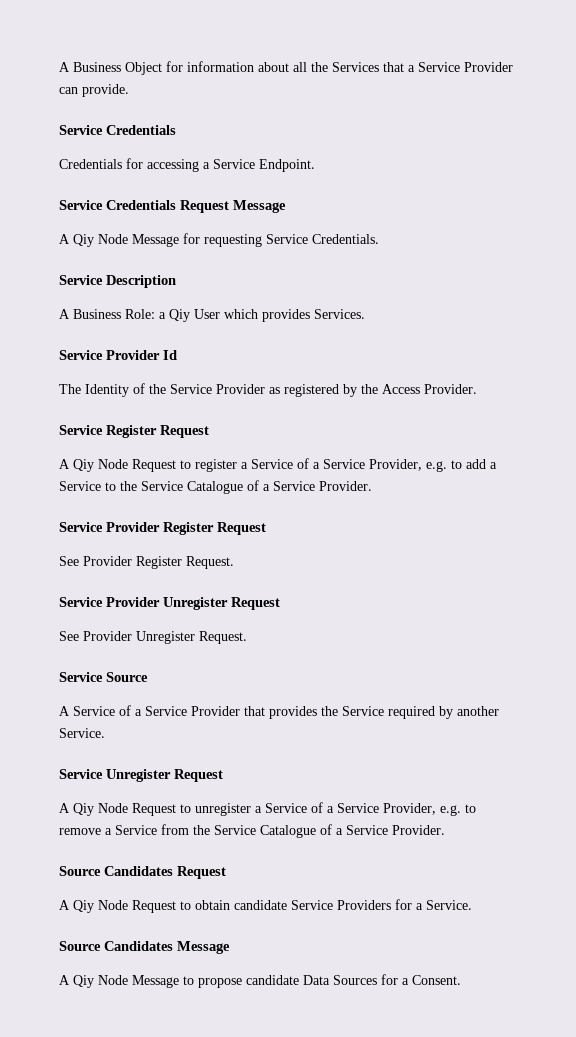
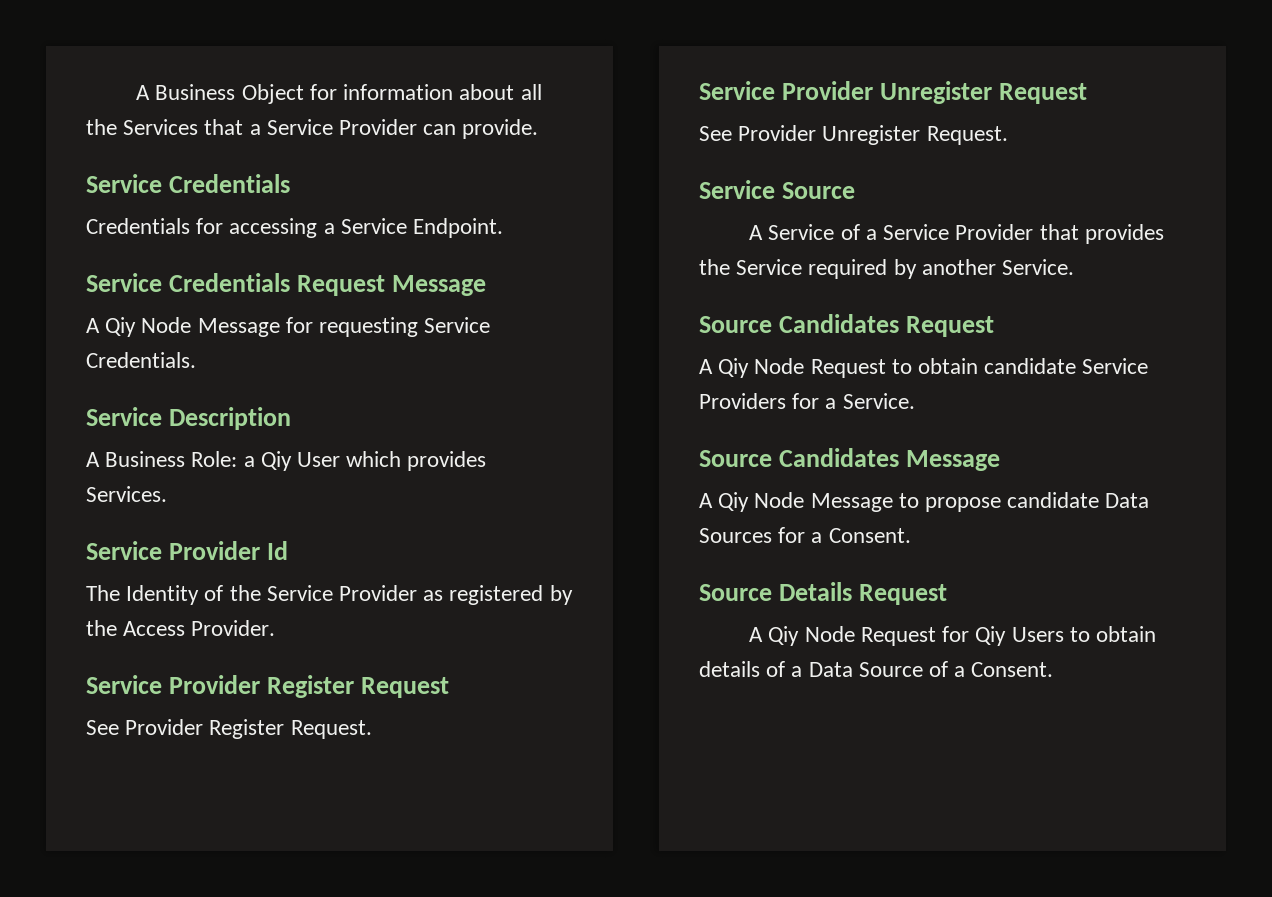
[59,425,209,438] [59,458,497,472] [59,480,372,494] // Service Register Request // A Qiy Node Request to register a Service of a Service Provider, e.g. to add a Service to the Service Catalogue of a Service Provider. -> (276, 628) none
[59,769,223,782] [59,802,476,816] [59,824,445,838] // Service Unregister Request // A Qiy Node Request to unregister a Service of a Service Provider, e.g. to remove a Service from the Service Catalogue of a Service Provider. -> (1075, 267) none
(461, 980) none -> [699,582,948,605] [749,626,1156,646] [699,661,1054,677] // Source Details Request // A Qiy Node Request for Qiy Users to obtain details of a Data Source of a Consent.

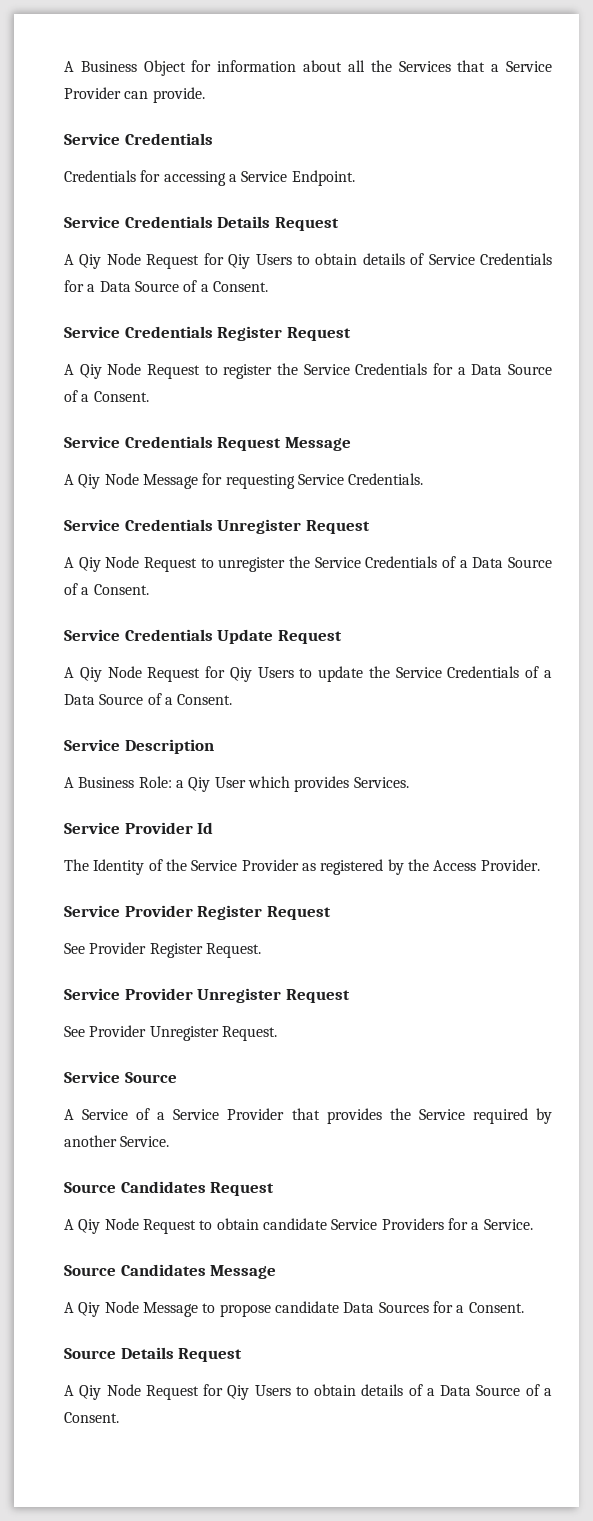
(504, 228) none -> [64,216,339,231] [64,253,552,269] [64,280,268,292] [64,326,351,341] [64,363,552,379] [64,390,149,402] // Service Credentials Details Request // A Qiy Node Request for Qiy Users to obtain details of Service Credentials for a Data Source of a Consent. // Service Credentials Register Request // A Qiy Node Request to register the Service Credentials for a Data Source of a Consent.
(196, 360) none -> [64,519,370,534] [64,556,552,572] [64,583,149,595] [64,629,342,644] [64,666,552,682] [64,693,233,705] // Service Credentials Unregister Request // A Qiy Node Request to unregister the Service Credentials of a Data Source of a Consent. // Service Credentials Update Request // A Qiy Node Request for Qiy Users to update the Service Credentials of a Data Source of a Consent.

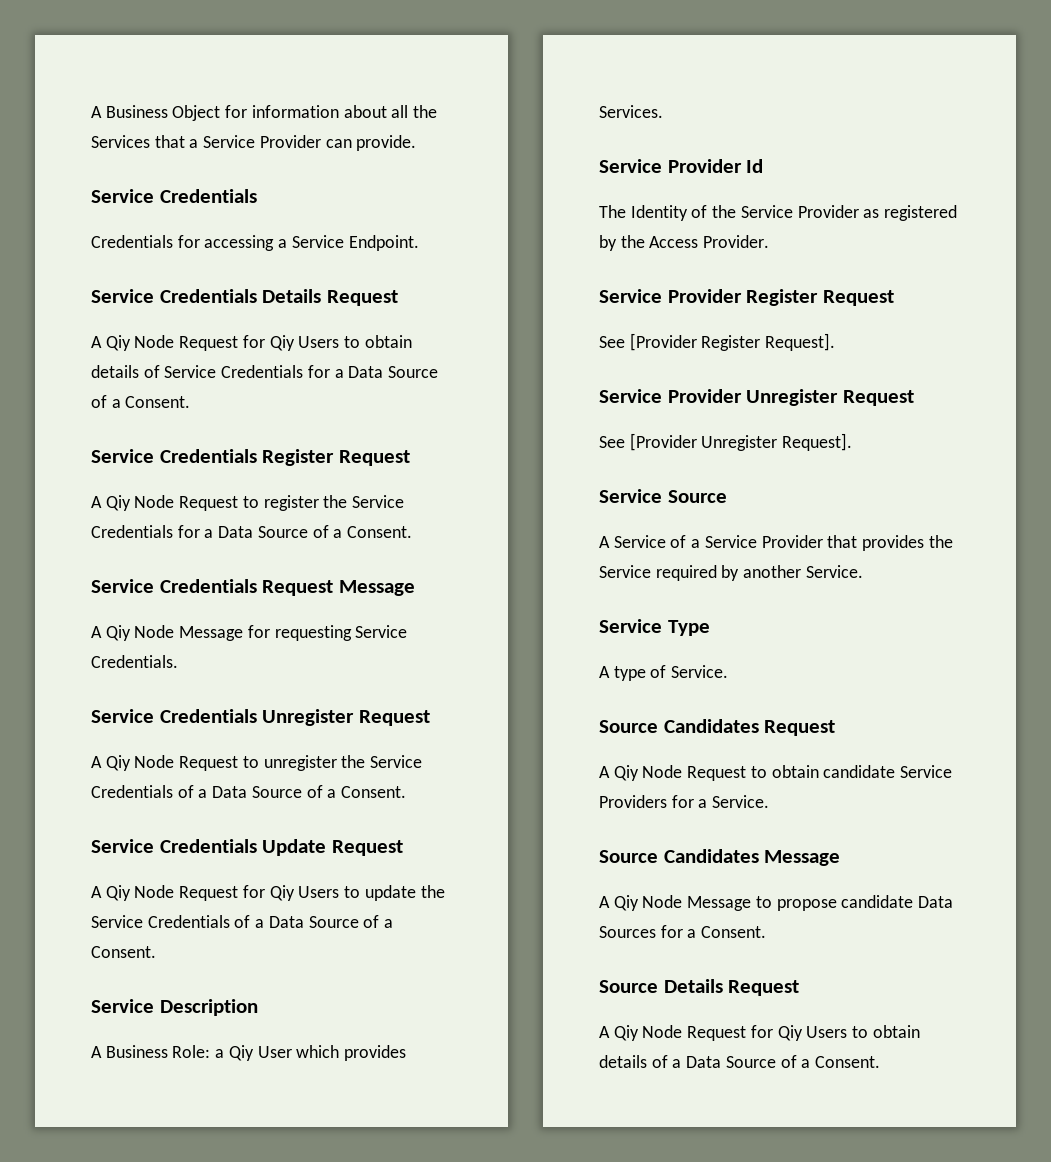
[89,942,261,958] Provider Register Request. -> [629,333,836,351] [Provider Register Request].
[89,1025,277,1041] Provider Unregister Request. -> [629,433,853,451] [Provider Unregister Request].
(170, 1141) none -> [599,619,710,636] [599,665,729,681] // Service Type // A type of Service.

#### WHAT NEEDS TO BE DONE:
Exact reproduction of the entries above is what's needed; images stay out.

#### OUTPUT:
[59,425,209,438] [59,458,497,472] [59,480,372,494] // Service Register Request // A Qiy Node Request to register a Service of a Service Provider, e.g. to add a Service to the Service Catalogue of a Service Provider. -> (276, 628) none
[59,769,223,782] [59,802,476,816] [59,824,445,838] // Service Unregister Request // A Qiy Node Request to unregister a Service of a Service Provider, e.g. to remove a Service from the Service Catalogue of a Service Provider. -> (1075, 267) none
(461, 980) none -> [699,582,948,605] [749,626,1156,646] [699,661,1054,677] // Source Details Request // A Qiy Node Request for Qiy Users to obtain details of a Data Source of a Consent.

(504, 228) none -> [64,216,339,231] [64,253,552,269] [64,280,268,292] [64,326,351,341] [64,363,552,379] [64,390,149,402] // Service Credentials Details Request // A Qiy Node Request for Qiy Users to obtain details of Service Credentials for a Data Source of a Consent. // Service Credentials Register Request // A Qiy Node Request to register the Service Credentials for a Data Source of a Consent.
(196, 360) none -> [64,519,370,534] [64,556,552,572] [64,583,149,595] [64,629,342,644] [64,666,552,682] [64,693,233,705] // Service Credentials Unregister Request // A Qiy Node Request to unregister the Service Credentials of a Data Source of a Consent. // Service Credentials Update Request // A Qiy Node Request for Qiy Users to update the Service Credentials of a Data Source of a Consent.

[89,942,261,958] Provider Register Request. -> [629,333,836,351] [Provider Register Request].
[89,1025,277,1041] Provider Unregister Request. -> [629,433,853,451] [Provider Unregister Request].
(170, 1141) none -> [599,619,710,636] [599,665,729,681] // Service Type // A type of Service.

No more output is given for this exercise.